Will gets bolder and bolder
Hannibal is right find Will unpredictable. Will’s changing, even his appearance reflects that. Rather than the tousled hair and the fisherman fashion he used to sport, he now appears less personable and more put together with classy clothes and nicer hair. (It’s suspiciously closer to Hannibal’s appearance that we might be comfortable with, but it’s a very interesting choice.)
Will’s mannerisms reflect something similar. He’s tenacious, devoted to brining Hannibal down, and willing to work with Jack Crawford to make it happen. He’s given up on being open, masking his own feelings and motivations just as Hannibal does.
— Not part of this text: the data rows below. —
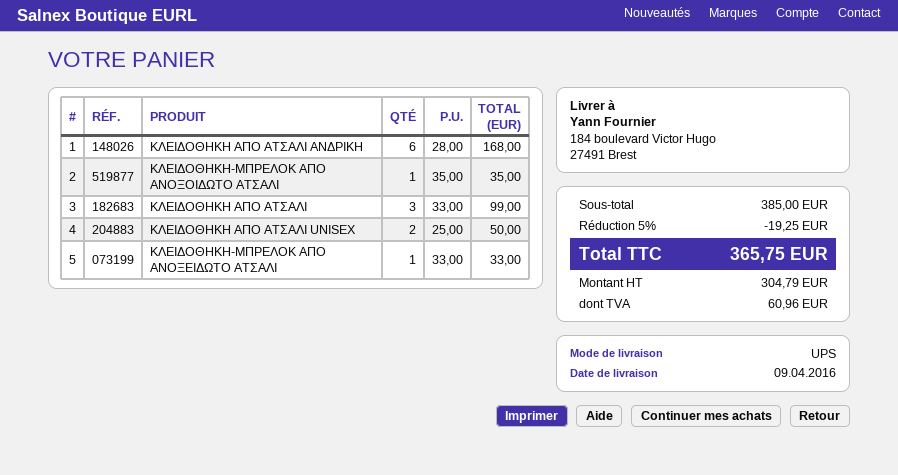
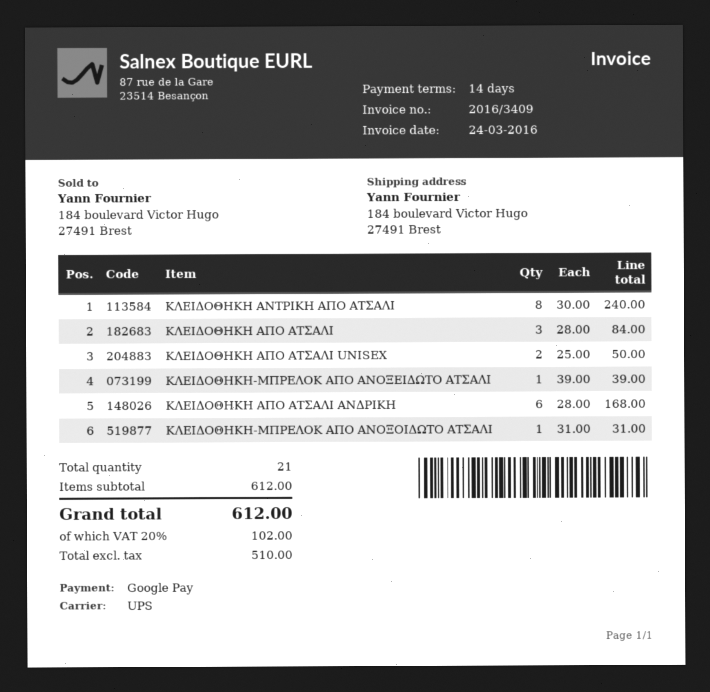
ΚΛΕΙΔΟΘΗΚΗ-ΜΠΡΕΛΟΚ ΑΠΟ ΑΝΟΞΟΙΔΩΤΟ ΑΤΣΑΛΙ: 1 x 35.00 = 35.00 -> 1 x 31.00 = 31.00
ΚΛΕΙΔΟΘΗΚΗ ΑΠΟ ΑΤΣΑΛΙ: 3 x 33.00 = 99.00 -> 3 x 28.00 = 84.00
ΚΛΕΙΔΟΘΗΚΗ-ΜΠΡΕΛΟΚ ΑΠΟ ΑΝΟΞΕΙΔΩΤΟ ΑΤΣΑΛΙ: 1 x 33.00 = 33.00 -> 1 x 39.00 = 39.00
ΚΛΕΙΔΟΘΗΚΗ ΑΝΤΡΙΚΗ ΑΠΟ ΑΤΣΑΛΙ: none -> 8 x 30.00 = 240.00
subtotal: 385.00 -> 612.00
discount: 5% = 19.25 -> none
net: 304.79 -> 510.00
tax: 60.96 -> 102.00
total: 365.75 -> 612.00

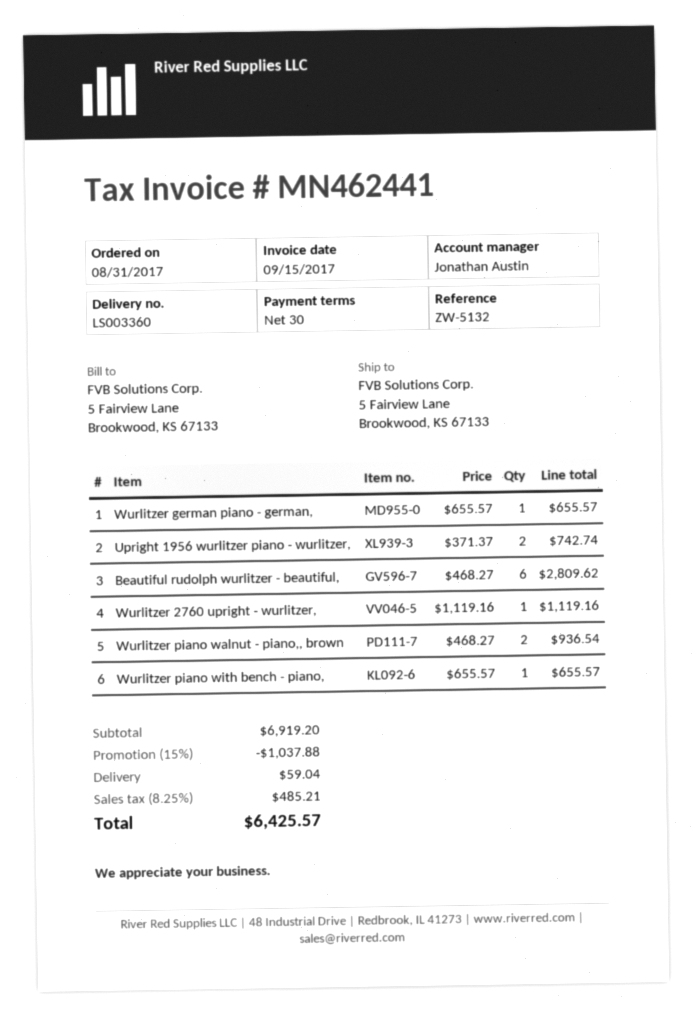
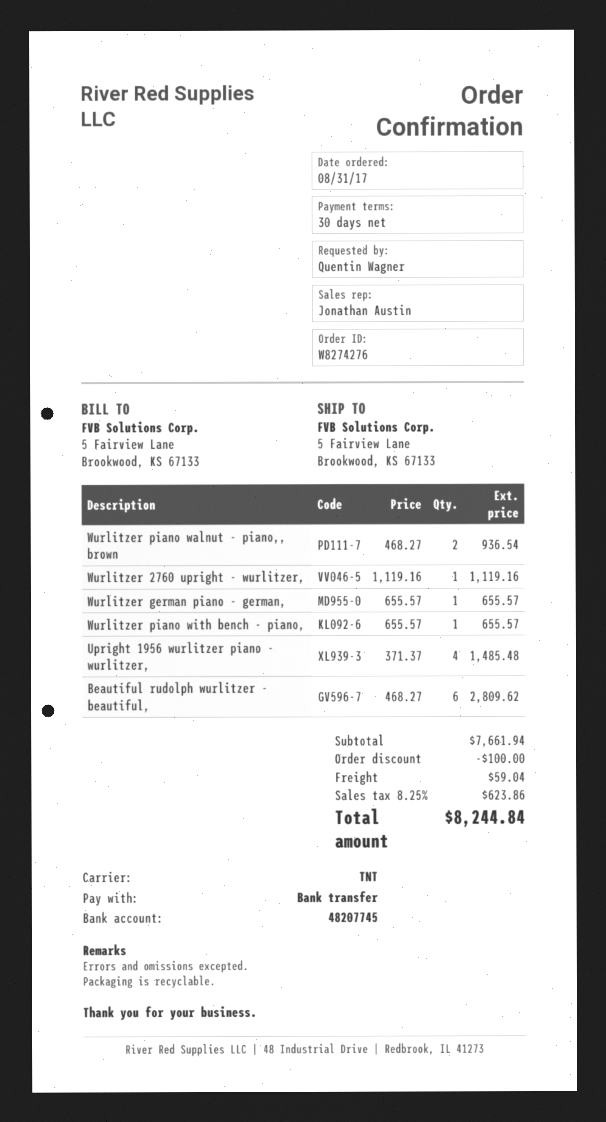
Upright 1956 wurlitzer piano - wurlitzer,: 2 x 371.37 = 742.74 -> 4 x 371.37 = 1485.48
subtotal: 6919.20 -> 7661.94
discount: 1037.88 -> 100.00
tax: 8.25% = 485.21 -> 8.25% = 623.86
total: 6425.57 -> 8244.84

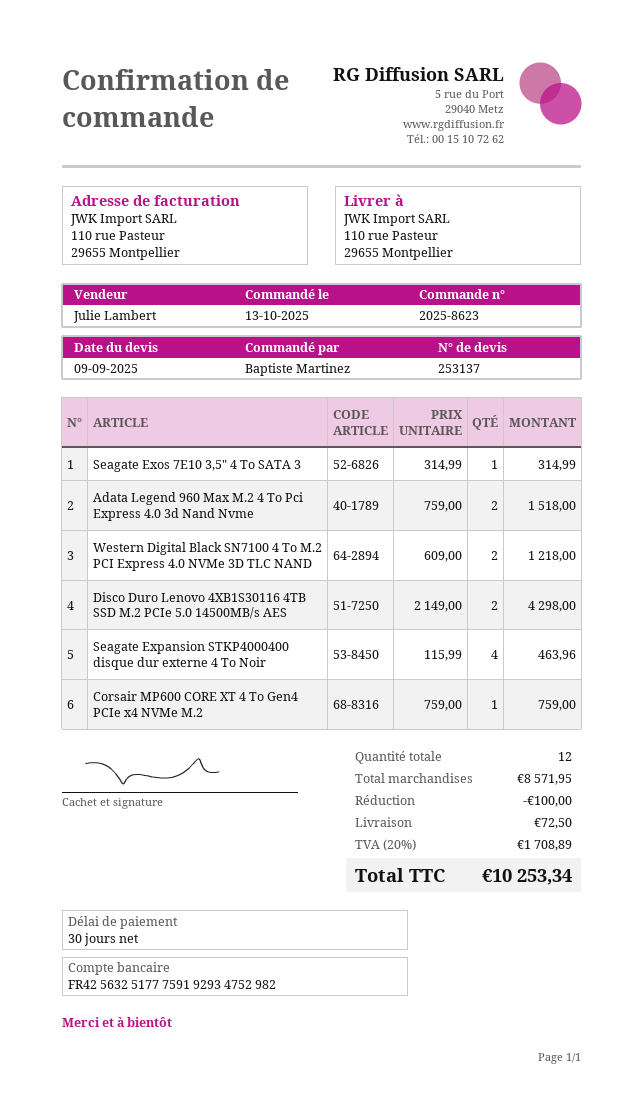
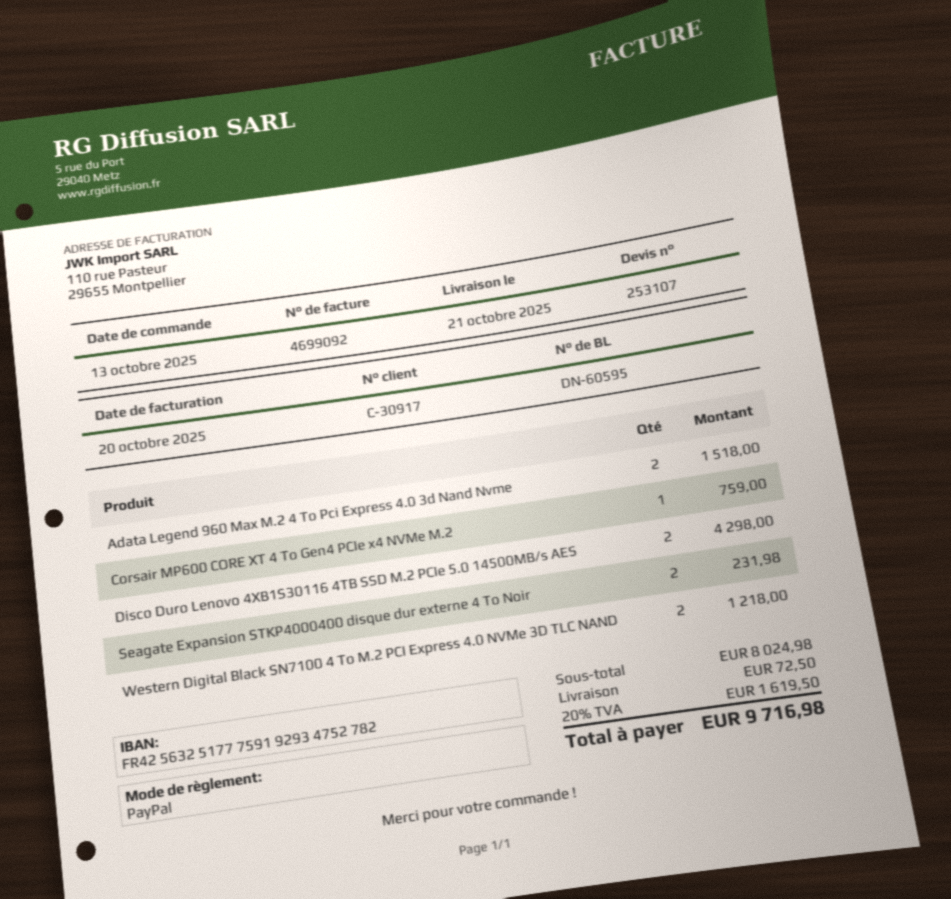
quote number: 253137 -> 253107
bank account: FR4256325177759192934752982 -> FR4256325177759192934752782
Seagate Exos 7E10 3,5" 4 To SATA 3: 1 for 314.99 -> none
Seagate Expansion STKP4000400 disque dur externe 4 To Noir: 4 for 463.96 -> 2 for 231.98
subtotal: 8571.95 -> 8024.98
discount: 100.00 -> none
tax: 20% = 1708.89 -> 20% = 1619.50
total: 10253.34 -> 9716.98

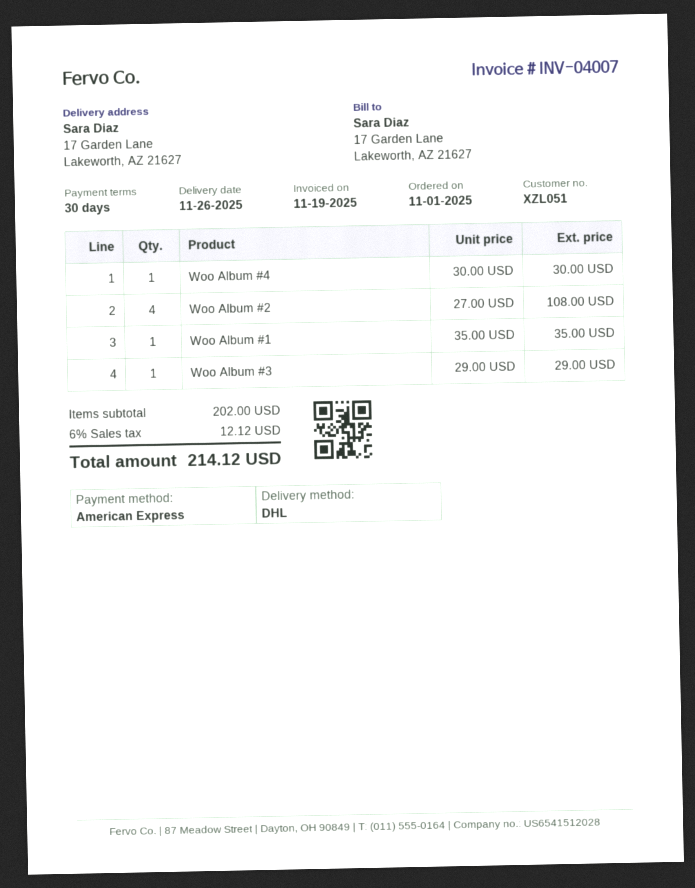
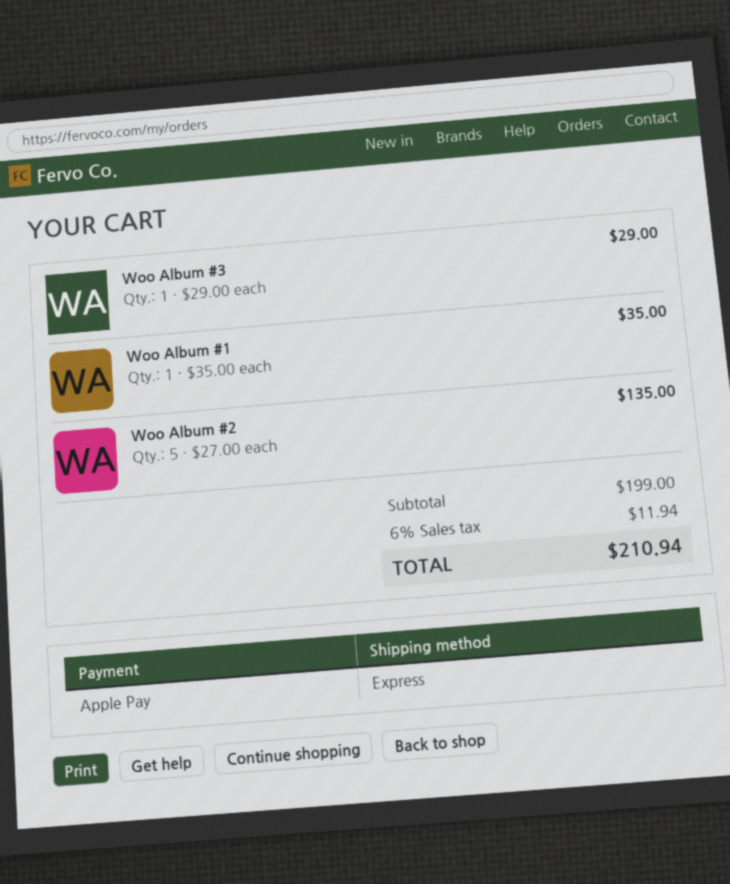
payment method: American Express -> Apple Pay
shipping method: DHL -> express
Woo Album #4: 1 x 30.00 = 30.00 -> none
Woo Album #2: 4 x 27.00 = 108.00 -> 5 x 27.00 = 135.00
subtotal: 202.00 -> 199.00
tax: 6% = 12.12 -> 6% = 11.94
total: 214.12 -> 210.94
“You may have to pretend, but I don’t.” – Will
He’s has boldness too, but it’s expressed much differently than Hannibal’s. He’s skipping all of the pleasantries, and communicates his misgivings about Hannibal with perfect clarity, even when it’s not entirely appropriate, such as over dinner with Jack. It comes across in his therapy sessions too. He’s sharper than ever, stating his opinions, fighting back, accusing Hannibal, and turning his questions back on him. He’s not taking much of Hannibal’s lies. He tells Hannibal he still wants to kill him, and even gives the details. The whole therapy scene is so well done. If you put it on mute, it would be impossible to tell who was the psychiatrist and who was the patient. (Even with the sound on, it walks a pretty fine line where the holder of power is concerned.) Will skips thinly veiled references while talking about Peter’s situation and cuts right to the chase in his conversation with Jack at the FBI-even with Hannibal literally standing right next to him. It’s weird but fascinating. He’s becoming scarily empowered.
The Final Verdict
Writer Bryan Fuller and director Vincenzo Natali gave this episode just as much symbolism and artistry as we’ve come to expect from this show. From the animal symbolism to the rebirth to the parallel stories of manipulated victims, it’s an intellectually stimulating treat. Their treatment of female characters is much improved from the last episode. Not only do we meet the fascinating Margot, but Alana remains her intelligent self. She is right on the mark in calling out Hannibal, and doesn’t miss interrogating the social worker, using tactics that Will recognizes as clever. You have to wonder what Hannibal was trying to accomplish by his comments about Will trying to save her…please keep her safe, writers! Though we’re scared what death and trauma may be to come, at we got some great insight into more of the Will and Hannibal dynamic-it seems as if there are some great revelations on the horizon.
- Hannibal and Alana together make me want to gag
- Holy muffins, the bird in the heart was terrifying
- Oh, Brian, you’re such a great character! Don’t feel guilty about Beverly!
- This guy drinking tears in a martini glass was really weird
- Starlings and lambs and Margot. Book canon cometh.
- Yeah, Alana, you push that guy on his feelings!
- Margot is really dangerous, but fascinating. Let’s see more.
- So, what does Jack actually believe? Get your stuff together!
- Social worker guy is creepy as heck, why does he have to smile when he says everything?
- Somebody please help Peter. He just wanted to hang out with his animals and not have to murder anyone
- You shmuck, how can you pretend to be worried about Peter when you are literally holding the murder weapon covered in blood.
- I cannot believe that guy was alive
- HOLY CRAP THERE WAS A LIVE MAN IN THE HORSE
- I am never going near a horse again. Or birds. Actually, let’s stay away from anything that could kill me or contains blood.